* Data for processing:
####

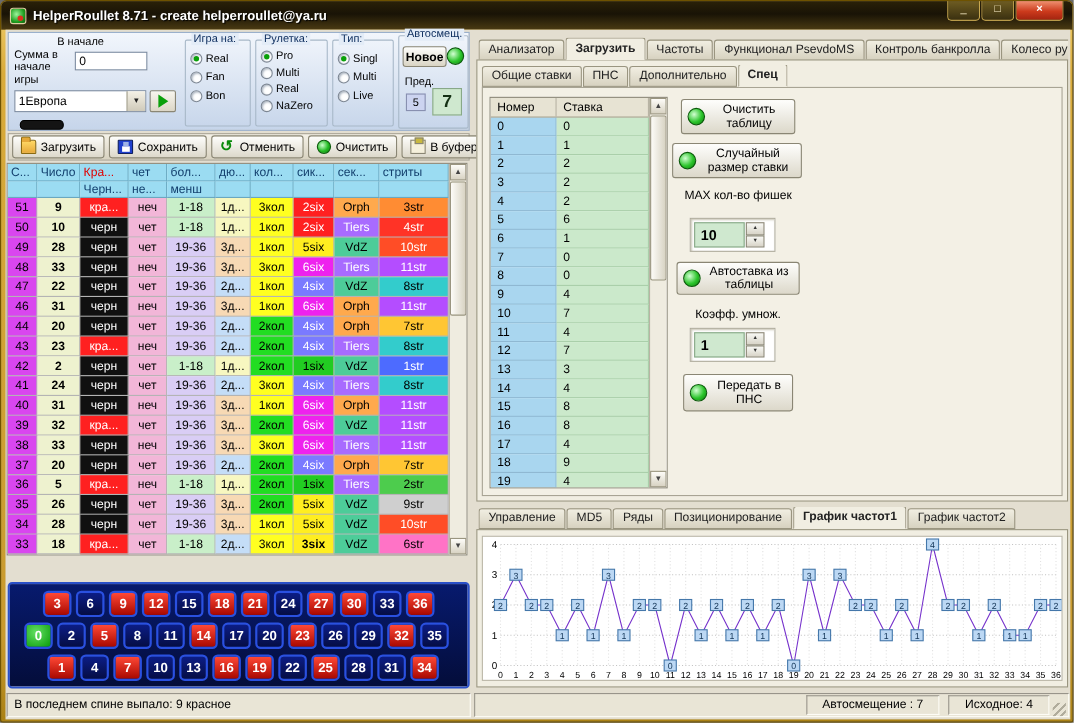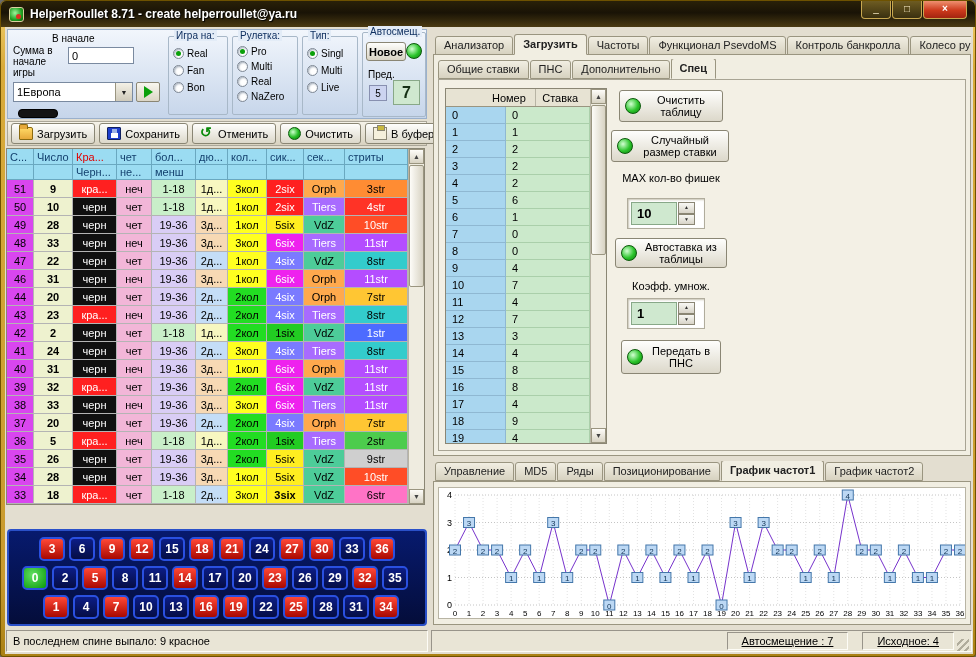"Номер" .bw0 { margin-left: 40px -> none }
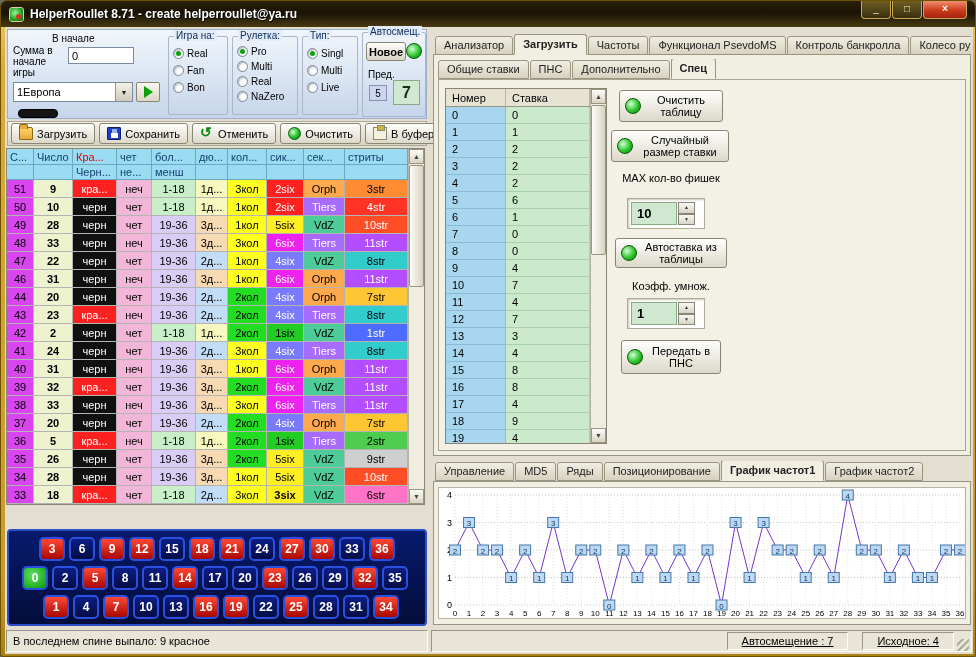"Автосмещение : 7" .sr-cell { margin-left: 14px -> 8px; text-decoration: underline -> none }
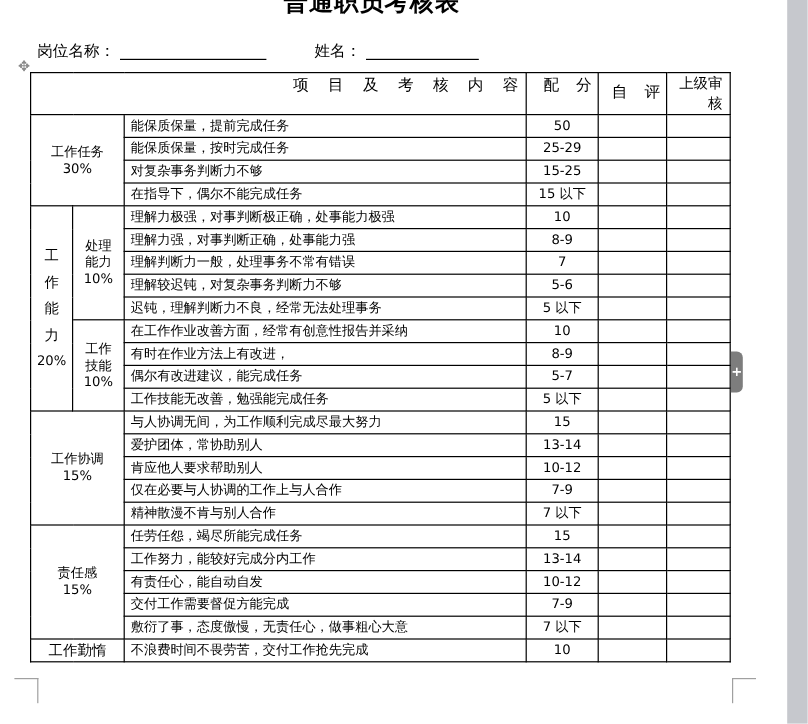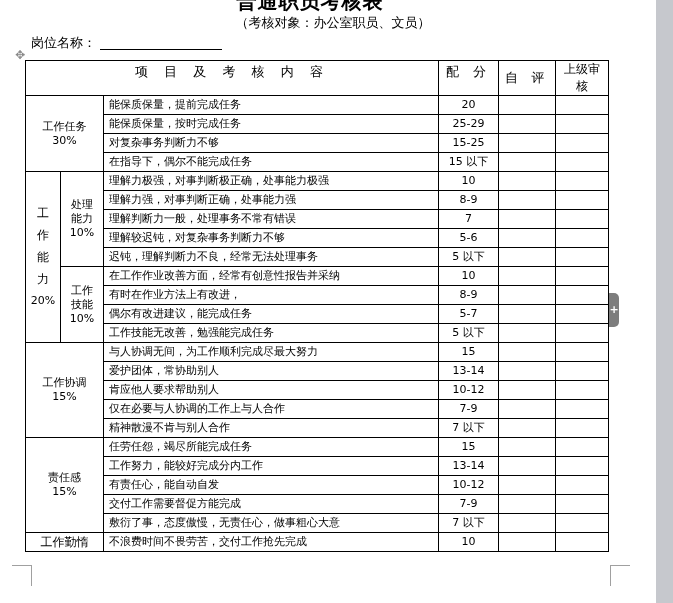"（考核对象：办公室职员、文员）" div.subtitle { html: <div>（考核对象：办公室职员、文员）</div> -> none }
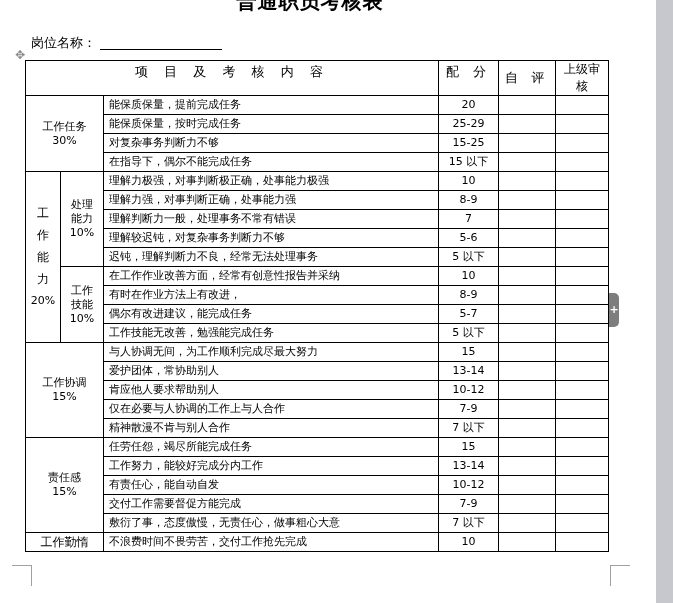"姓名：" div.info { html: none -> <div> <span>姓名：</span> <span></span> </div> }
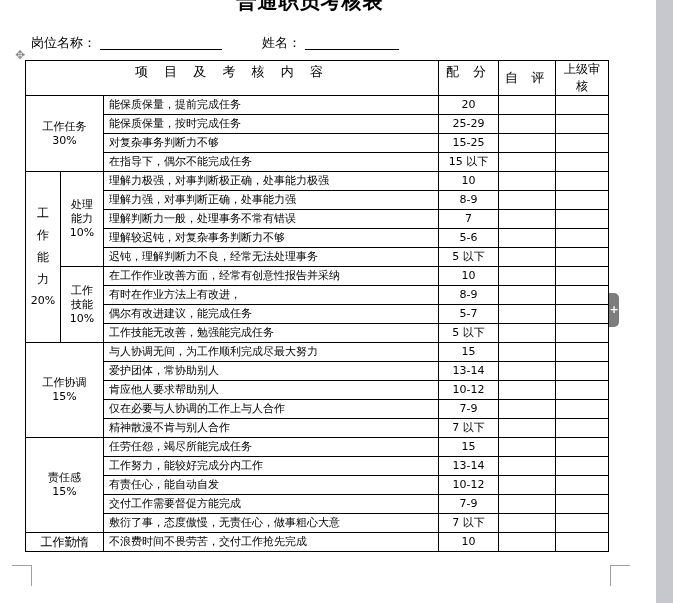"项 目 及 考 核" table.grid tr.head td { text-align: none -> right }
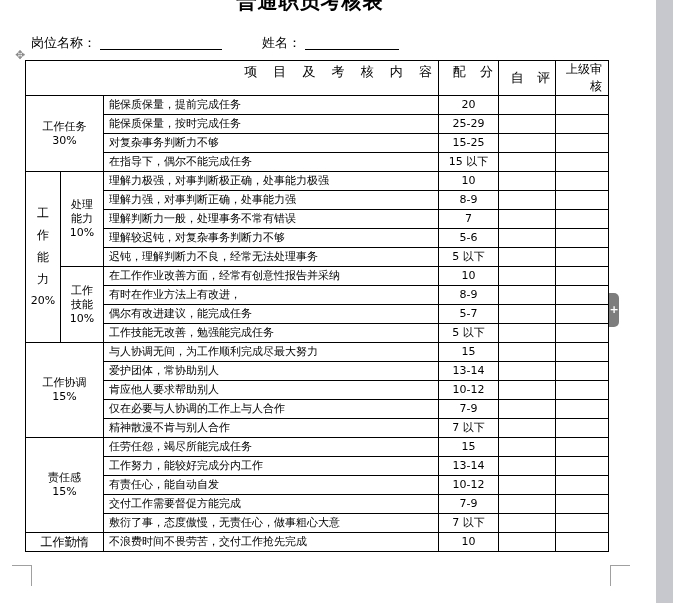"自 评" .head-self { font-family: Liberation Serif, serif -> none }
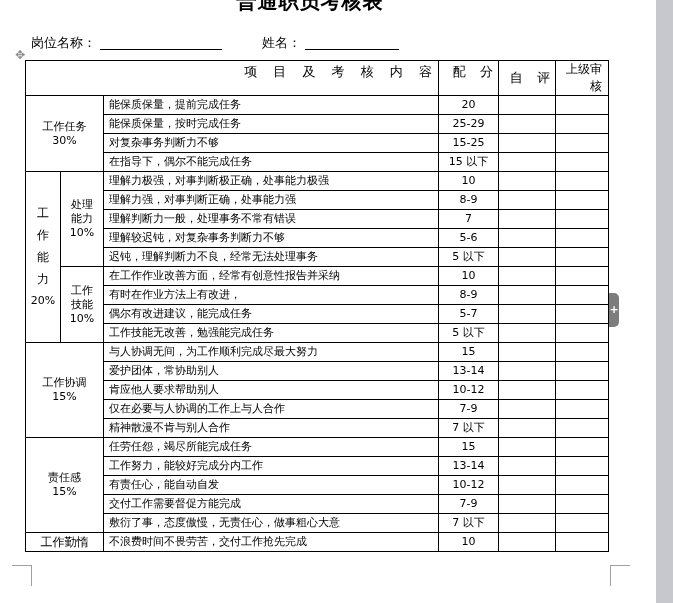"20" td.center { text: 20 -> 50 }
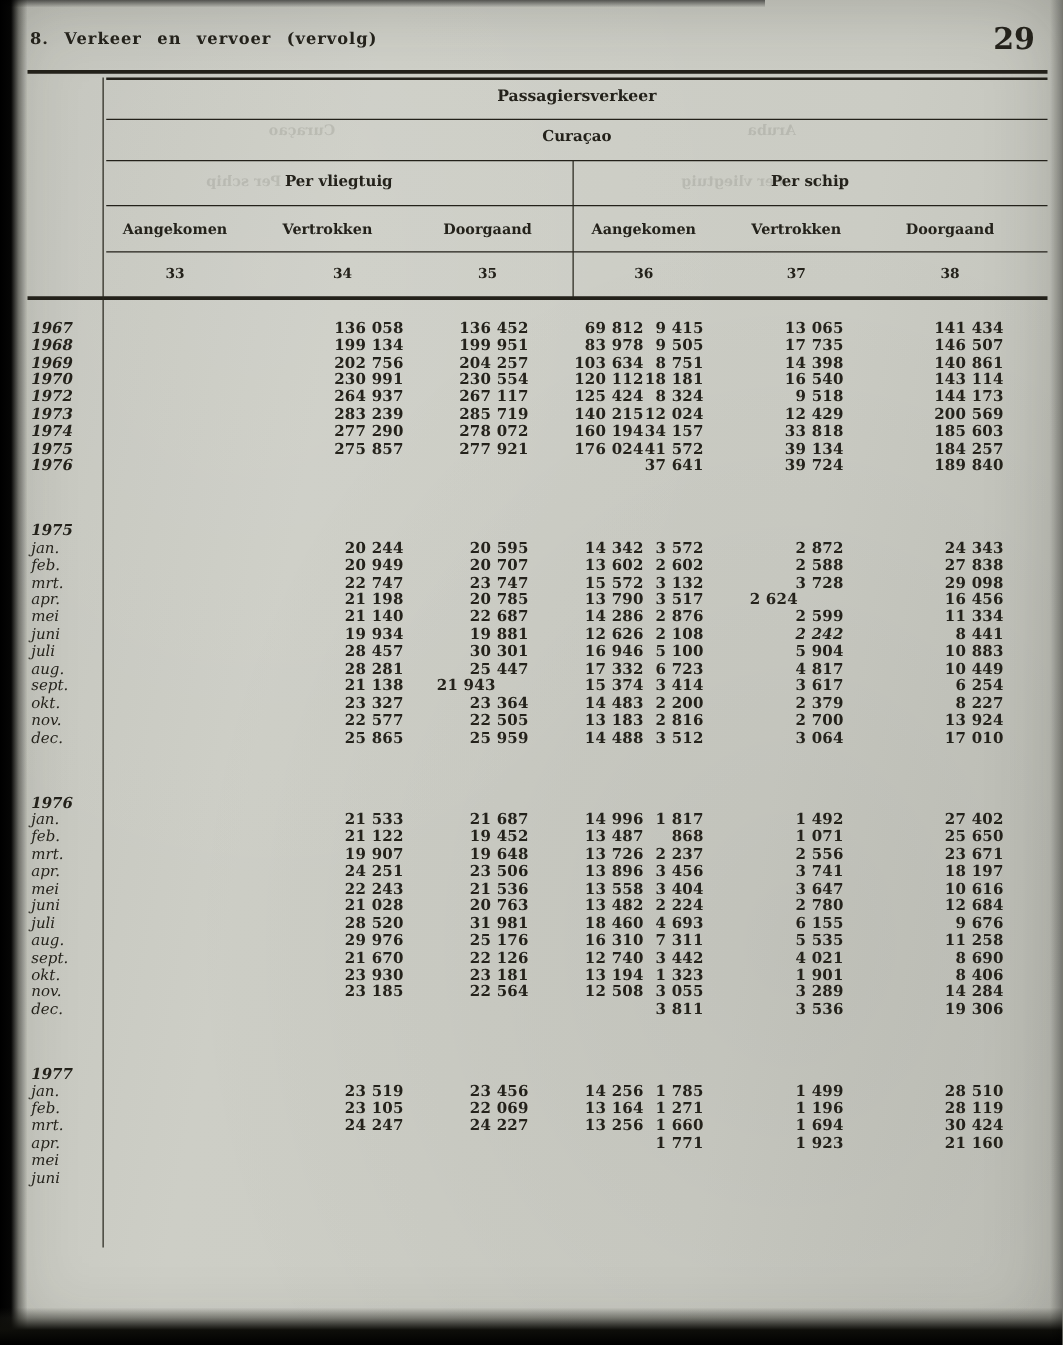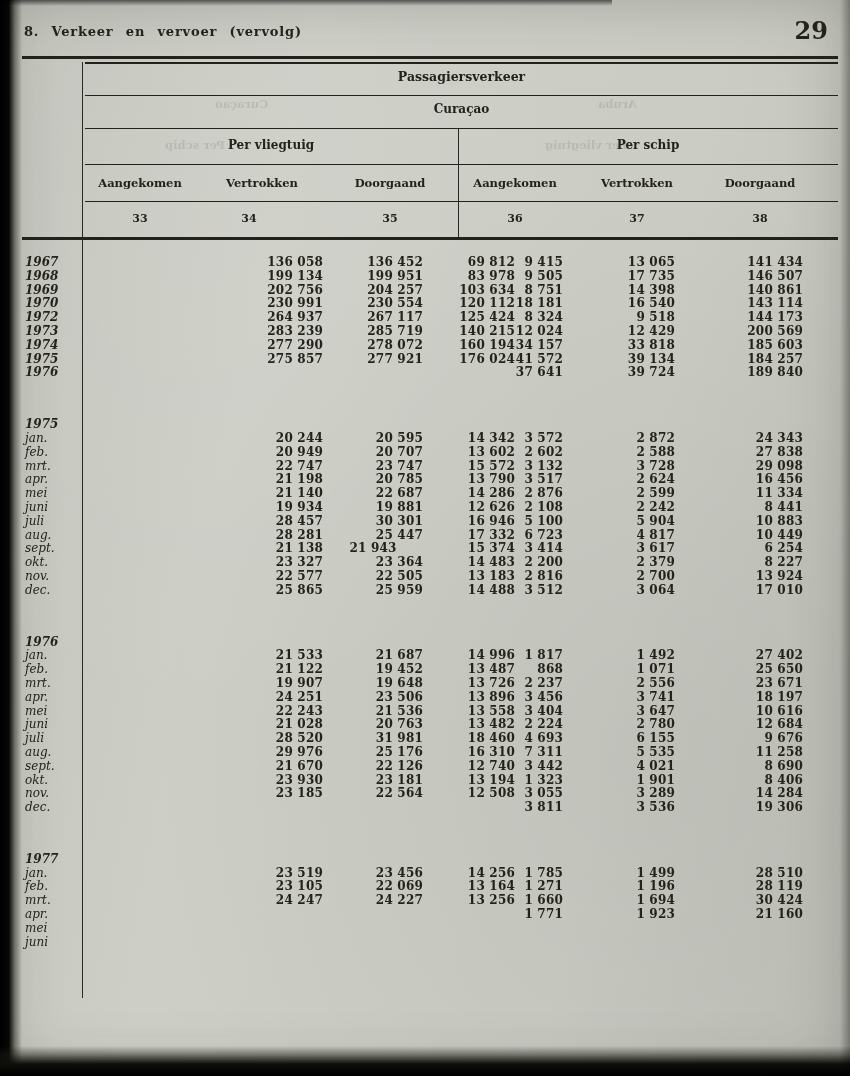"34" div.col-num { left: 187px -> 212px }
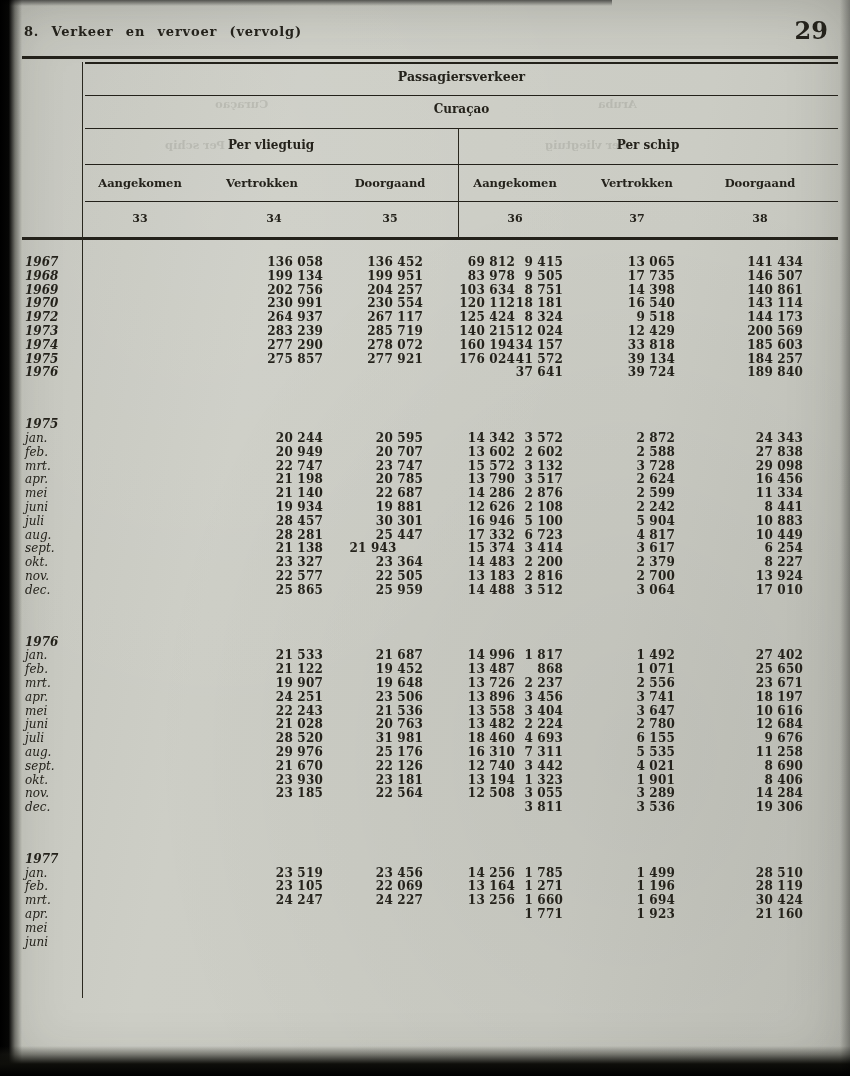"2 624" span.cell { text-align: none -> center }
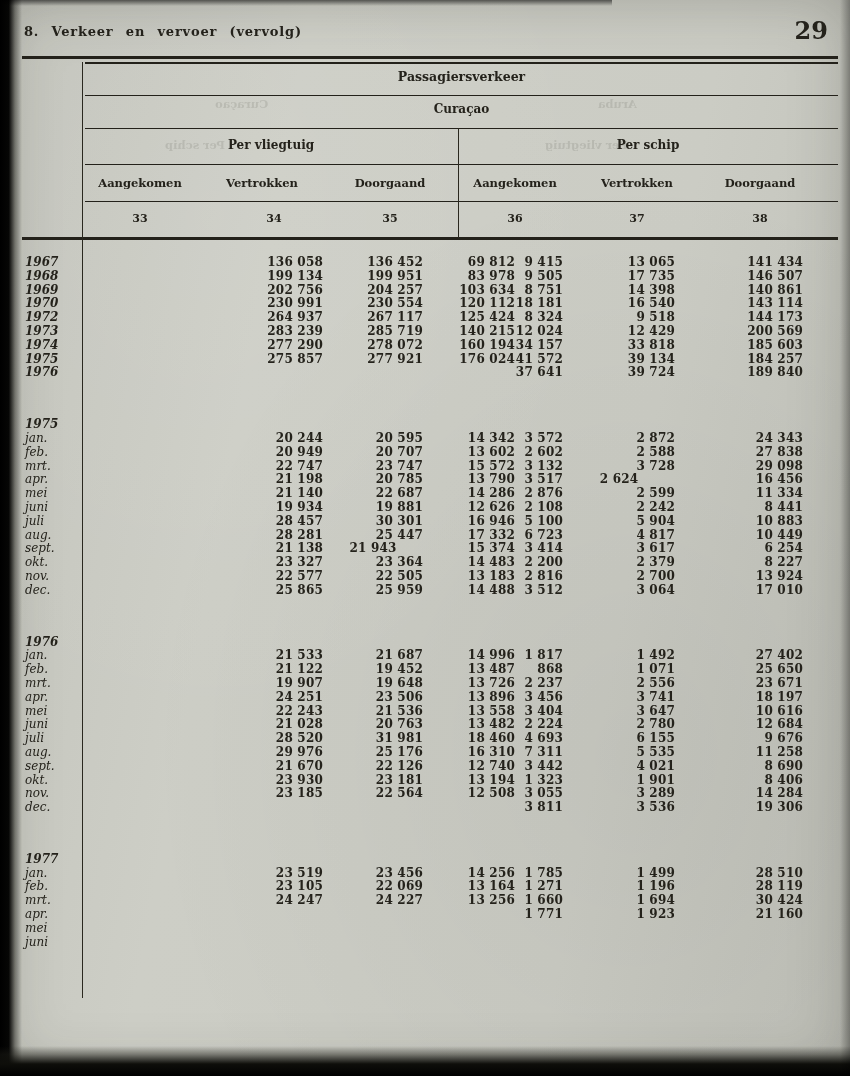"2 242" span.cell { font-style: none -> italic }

####

* Work instructions:
Retype the entries above exactly, starting at their first line and ending with the line that holds "none -> center"; pictures stay out.

* Expected answer:
"Номер" .bw0 { margin-left: 40px -> none }
"Автосмещение : 7" .sr-cell { margin-left: 14px -> 8px; text-decoration: underline -> none }
"（考核对象：办公室职员、文员）" div.subtitle { html: <div>（考核对象：办公室职员、文员）</div> -> none }
"姓名：" div.info { html: none -> <div> <span>姓名：</span> <span></span> </div> }
"项 目 及 考 核" table.grid tr.head td { text-align: none -> right }
"自 评" .head-self { font-family: Liberation Serif, serif -> none }
"20" td.center { text: 20 -> 50 }
"34" div.col-num { left: 187px -> 212px }
"2 624" span.cell { text-align: none -> center }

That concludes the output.